Another question need help on

CFA Reading 34 pg 368 #12 How is hurdle rate and downside deviation calculatied? Where is 28.78 and 65.04 taken from?

Downside deviation is the same as std deviation except for the fact that you only include the returns that are below the Hurdle Rate or Required Return. At the top of the table 5% annual T-bill rate is given as the hurdle rate which equates to a +0.41667% monthly return (5/12). Now for both use Sum(X-0.41667) to get the 28.78 for the Fund and 65.04 for the Index.

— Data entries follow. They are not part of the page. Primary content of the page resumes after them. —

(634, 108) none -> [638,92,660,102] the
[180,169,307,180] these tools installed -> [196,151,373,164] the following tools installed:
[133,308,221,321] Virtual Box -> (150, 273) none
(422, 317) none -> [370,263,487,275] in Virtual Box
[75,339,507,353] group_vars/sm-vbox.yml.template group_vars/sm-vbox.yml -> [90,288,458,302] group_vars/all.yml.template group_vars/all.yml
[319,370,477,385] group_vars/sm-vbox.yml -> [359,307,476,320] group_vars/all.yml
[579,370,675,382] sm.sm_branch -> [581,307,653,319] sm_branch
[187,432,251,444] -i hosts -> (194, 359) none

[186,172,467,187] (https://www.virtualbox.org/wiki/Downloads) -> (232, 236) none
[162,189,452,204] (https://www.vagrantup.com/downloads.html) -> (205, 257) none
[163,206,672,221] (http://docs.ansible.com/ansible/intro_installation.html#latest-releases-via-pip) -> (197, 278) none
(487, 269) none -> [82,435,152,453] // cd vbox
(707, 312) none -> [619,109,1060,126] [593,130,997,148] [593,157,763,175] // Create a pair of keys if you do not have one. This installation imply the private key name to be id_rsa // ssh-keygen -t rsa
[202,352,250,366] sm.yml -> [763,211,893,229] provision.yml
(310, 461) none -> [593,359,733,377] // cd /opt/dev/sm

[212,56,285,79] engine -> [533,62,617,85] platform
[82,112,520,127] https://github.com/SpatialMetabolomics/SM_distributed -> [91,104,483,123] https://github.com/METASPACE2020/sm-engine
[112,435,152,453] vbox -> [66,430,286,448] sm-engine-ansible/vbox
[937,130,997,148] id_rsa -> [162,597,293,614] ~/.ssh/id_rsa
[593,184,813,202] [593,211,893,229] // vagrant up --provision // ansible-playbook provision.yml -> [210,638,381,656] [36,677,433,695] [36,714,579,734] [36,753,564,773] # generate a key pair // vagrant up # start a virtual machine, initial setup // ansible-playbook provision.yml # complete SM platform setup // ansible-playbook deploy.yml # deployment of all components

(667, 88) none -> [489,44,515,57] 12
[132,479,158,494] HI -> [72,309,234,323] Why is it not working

For the fund the only returns you would use are -2,-2,-1,-1,+0.4,-3.2. Do the math it works :slight_smile:

i’m not getting it … for the hedge fund -2.417 -2.417 -1.417 -1.417 -0.017 -3.617 Total -11.484 … square it and the answer is not 28.78 what am i doing wrong. its probably something very simple but i can’t spot my mistake and i just spent half an hour on this :frowning:

bips Wrote: ------------------------------------------------------- > i’m not getting it … > > for the hedge fund > > -2.417 > -2.417 > -1.417 > -1.417 > -0.017 > -3.617 > > Total -11.484 … square it and the answer is not > 28.78 > what am i doing wrong. its probably something very > simple but i can’t spot my mistake and i just > spent half an hour on this :frowning: This is not how you calculate. You cannot sum the terms and then square. You need to square each term and then sum them.

As FSA-Sucka states You need to Square each term first then add them up and then take the square root.